Director Barry Jenkins’ follow-up to his Best Picture Oscar winner, Moonlight, is a sweeping, aching, sumptuous portrait of a tight-knit family committed to supporting their pregnant daughter, Tish and her beloved partner, Fonny, who has been wrongly incarcerated for sexual assault in 1974 New York City. When we meet Tish and Fonny, they are already deeply in love, and we know this because Jenkins makes us see them as though they are the only man and woman in the world, almost floating through the frame, resplendent in blues and yellows, they literally glow. And we fall in love with them immediately.

This kind of defiant, uncompromising love deserves an epic accompaniment, and the score you created is lilting and melancholy but hopeful. In particular, your composition Eros acts as Tish and Fonny’s theme for their first sexual encounter which is both tender and urgent. Since Jenkins tells this story in flashback, with Tish acting as our narrator, we already know this story will not deliver the happy ending this couple deserves. Her reflections on her history with Fonny, and the lengths their families will and won’t go to, are delivered with the kind of steely resolve of someone who has been raised to understand that her life and the lives of those around her are dependent on circumstances imposed by decades of cultural subjugation beyond her control.

To capture the balance between joy and despair, Jenkins relies on actors who deliver some of the most enchanting and unaffected performances in recent memory. Kiki Layne and Stephan James as Tish and Fonny share a chemistry that is simultaneously delicate and electric. Bryan Tyree Henry is gutting in a brief but pivotal scene in which he shares his experience of being recently incarcerated.

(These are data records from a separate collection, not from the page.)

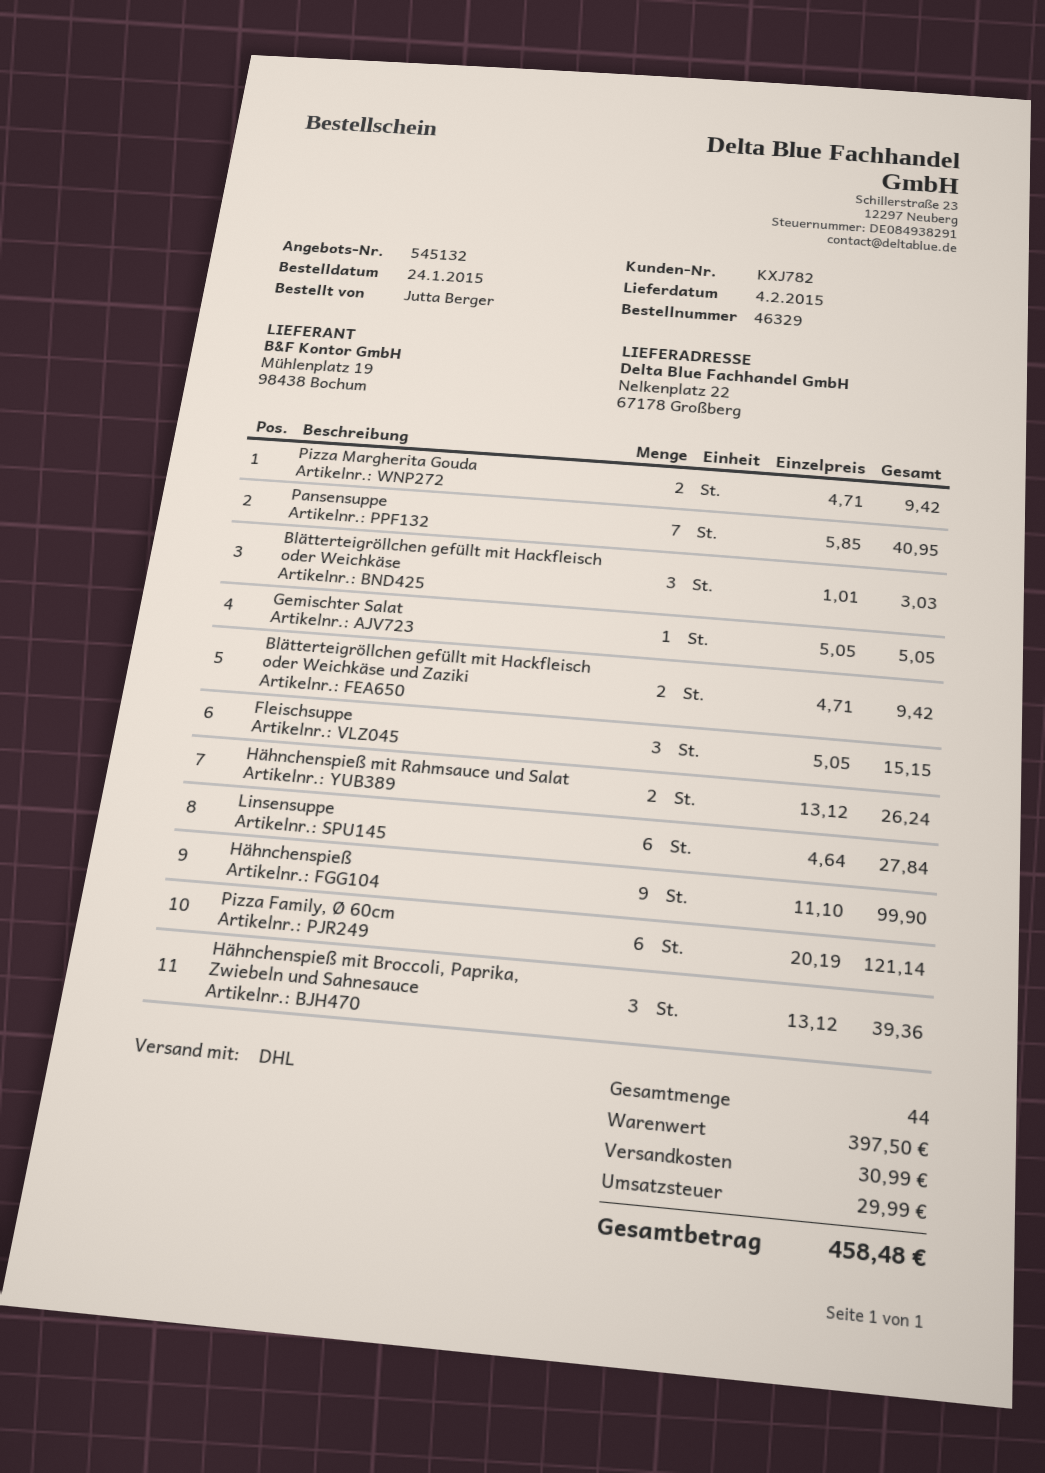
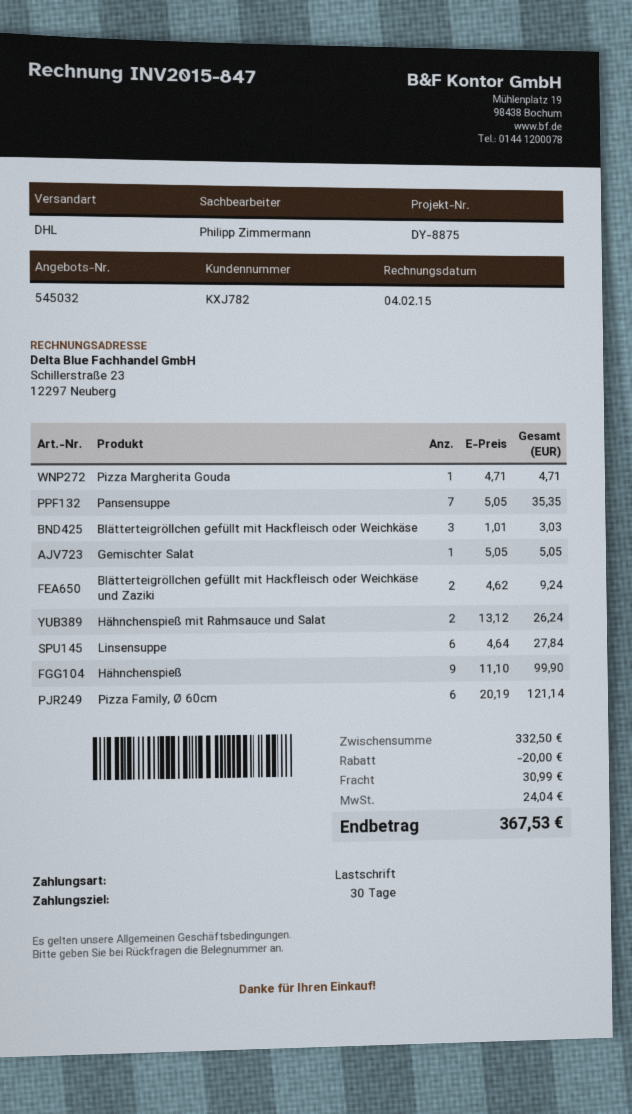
quote number: 545132 -> 545032
Pizza Margherita Gouda: 2 x 4.71 = 9.42 -> 1 x 4.71 = 4.71
Pansensuppe: 7 x 5.85 = 40.95 -> 7 x 5.05 = 35.35
Blätterteigröllchen gefüllt mit Hackfleisch oder Weichkäse und Zaziki: 2 x 4.71 = 9.42 -> 2 x 4.62 = 9.24
Fleischsuppe: 3 x 5.05 = 15.15 -> none
Hähnchenspieß mit Broccoli, Paprika, Zwiebeln und Sahnesauce: 3 x 13.12 = 39.36 -> none
subtotal: 397.50 -> 332.50
discount: none -> 20.00
tax: 29.99 -> 24.04
total: 458.48 -> 367.53

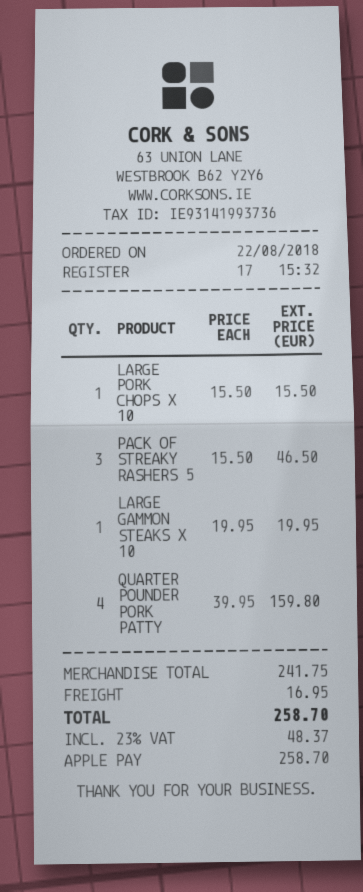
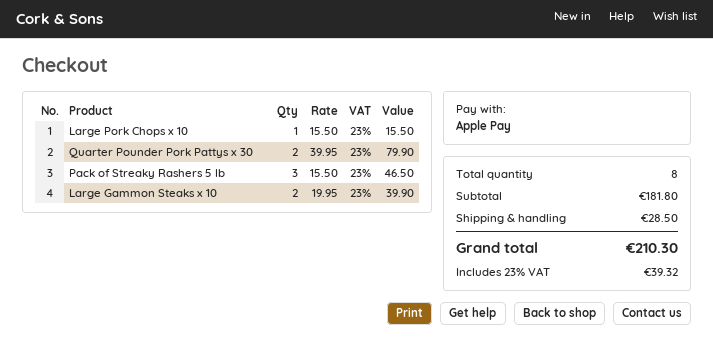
LARGE GAMMON STEAKS X 10: 1 x 19.95 = 19.95 -> 2 x 19.95 = 39.90
QUARTER POUNDER PORK PATTY: 4 x 39.95 = 159.80 -> 2 x 39.95 = 79.90
subtotal: 241.75 -> 181.80
shipping: 16.95 -> 28.50
tax: 23% = 48.37 -> 23% = 39.32
total: 258.70 -> 210.30

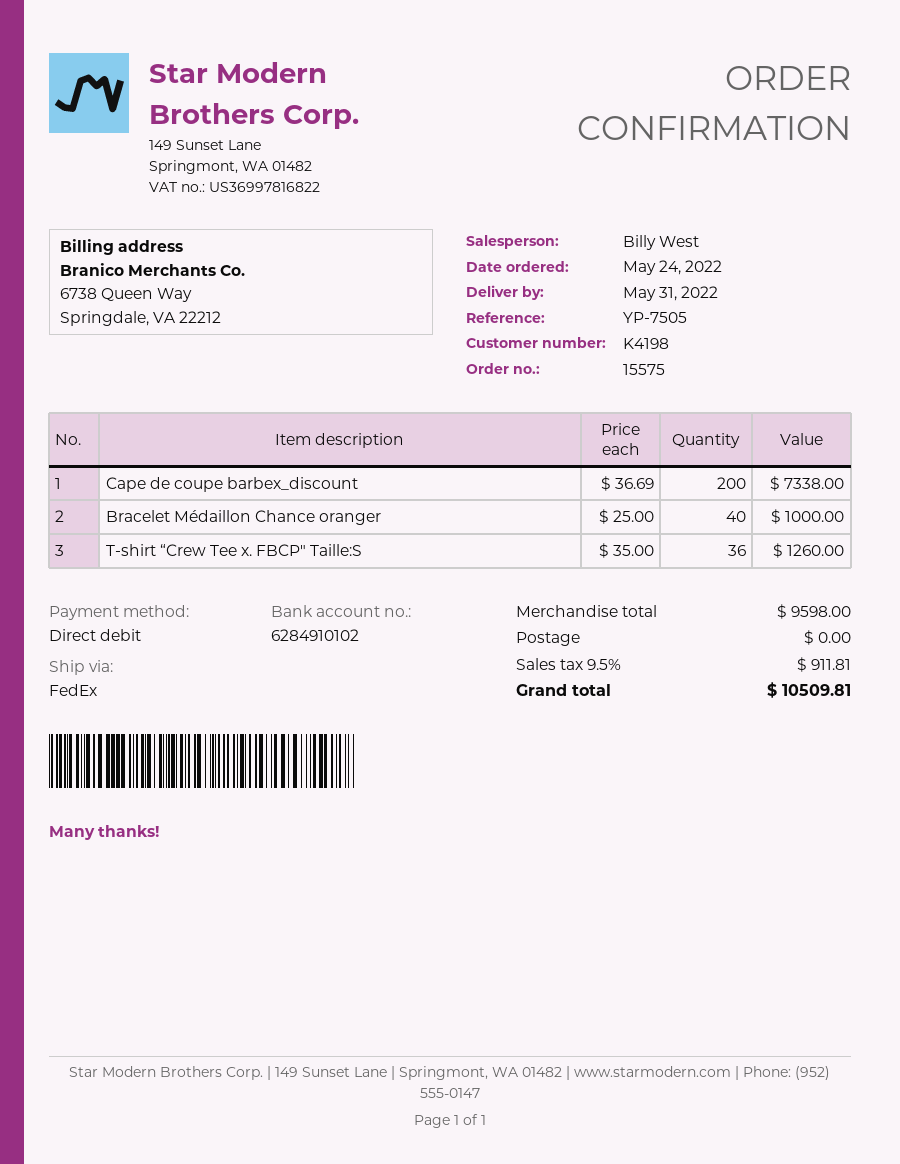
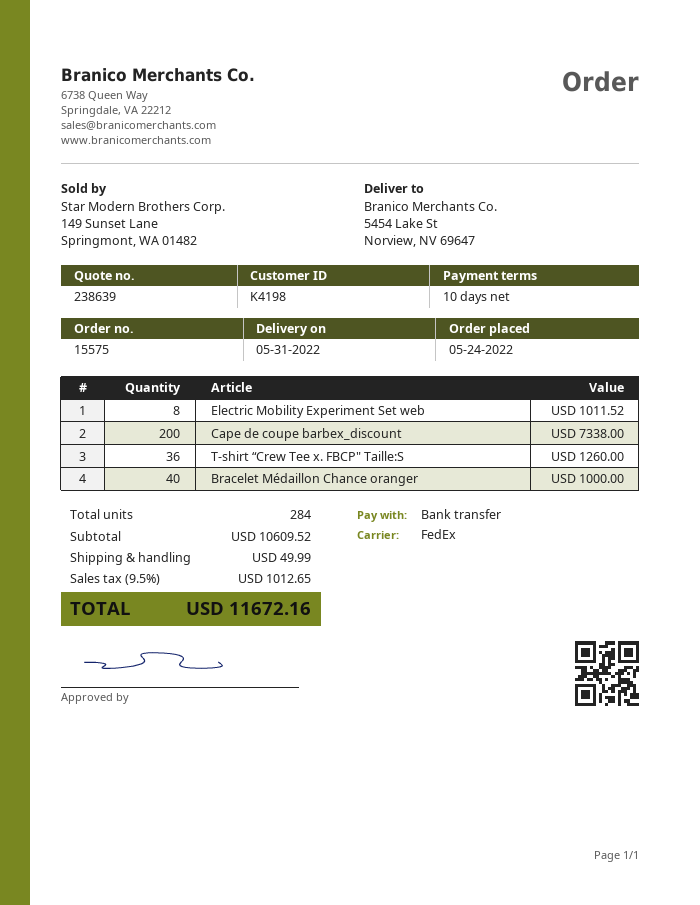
payment method: direct debit -> bank transfer
Electric Mobility Experiment Set web: none -> 8 for 1011.52
subtotal: 9598.00 -> 10609.52
shipping: 0.00 -> 49.99
tax: 9.5% = 911.81 -> 9.5% = 1012.65
total: 10509.81 -> 11672.16

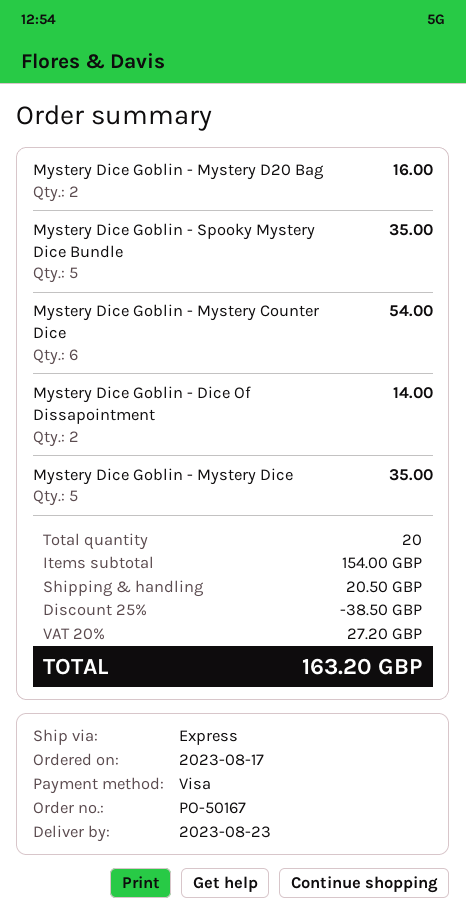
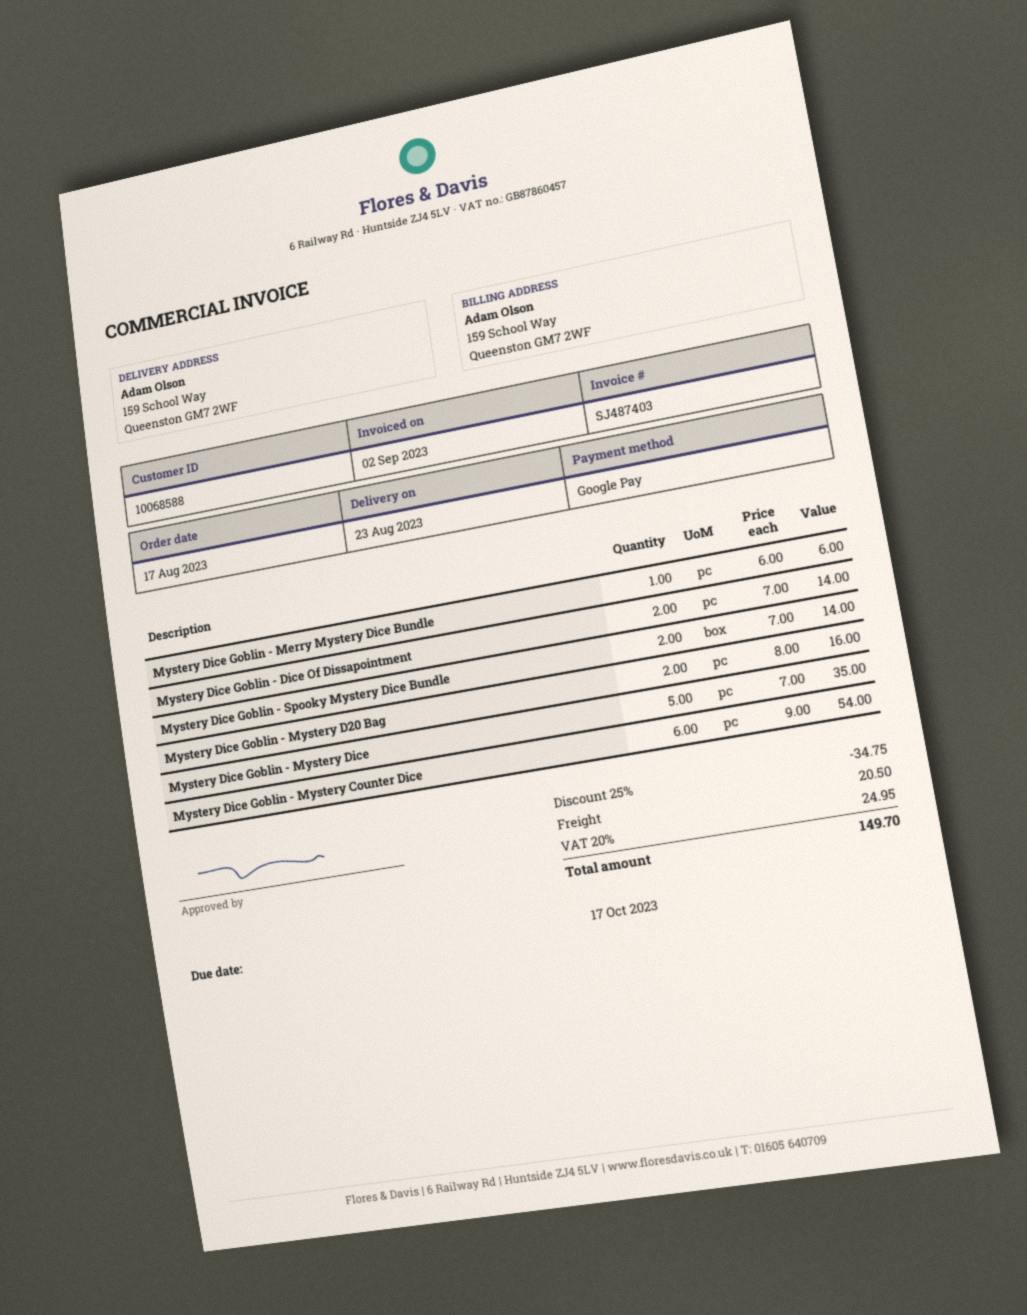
payment method: Visa -> Google Pay
Mystery Dice Goblin - Spooky Mystery Dice Bundle: 5 for 35.00 -> 2 for 14.00
Mystery Dice Goblin - Merry Mystery Dice Bundle: none -> 1 for 6.00
discount: 25% = 38.50 -> 25% = 34.75
tax: 20% = 27.20 -> 20% = 24.95
total: 163.20 -> 149.70

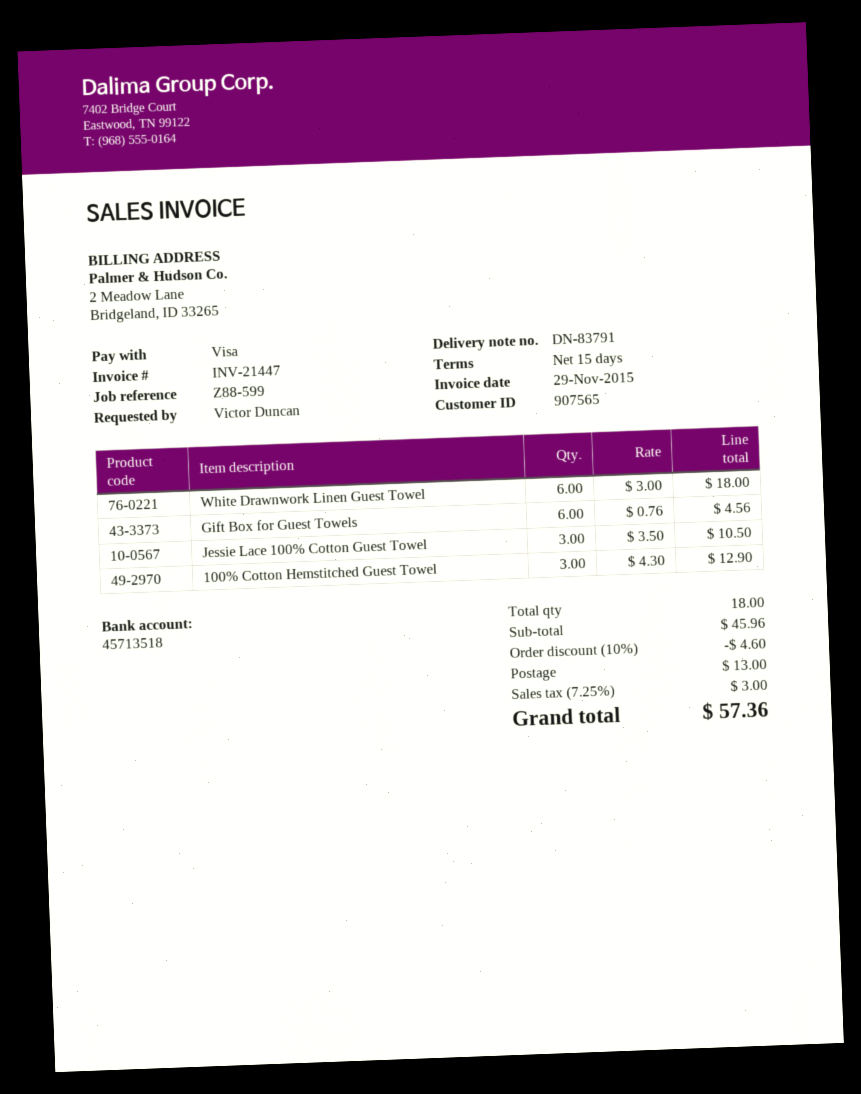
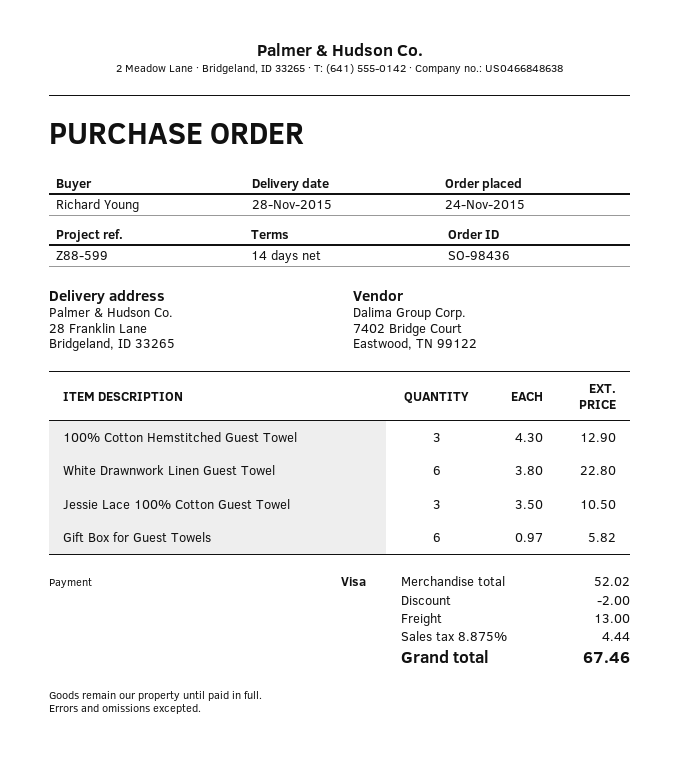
payment terms: 15 days -> 14 days
ordered by: Victor Duncan -> Richard Young
White Drawnwork Linen Guest Towel: 6 x 3.00 = 18.00 -> 6 x 3.80 = 22.80
Gift Box for Guest Towels: 6 x 0.76 = 4.56 -> 6 x 0.97 = 5.82
subtotal: 45.96 -> 52.02
discount: 4.60 -> 2.00
tax: 7.25% = 3.00 -> 8.875% = 4.44
total: 57.36 -> 67.46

But it is Regina King’s performance as Tish’s mother Sharon, who owns the screen with her visceral portrayal of a mother’s internal crisis. Sharon is confident but tentative in her attempts to be a rock for her family, guide her frightened daughter, and secure Fonny’s freedom. Her misery is private, but her heartbreak is universal.

The score of If Beale Street Could Talk manages a mid-century mélange of jazz and classic genres, with pulsing strings and emphatic horns, which imply ecstasy, elation, sorrow, and hope. Always hope. It is elegant, mournful, and palpably stirring. If Beale Street Could Talk is set in the mid-70s, but it is ageless in its depiction of a love that is beaten and battered but can never be destroyed, despite systemic attempts to deny it. It showed me a tragedy I only understood intellectually, and even then, it was an acknowledgement shrouded in my own white privilege. To grasp even tangentially an inkling of the anguish and faith of the countless Tishes and Fonnies who have lived this story was a gift, but even more importantly, it was revelatory, the way great love – and great art – should be.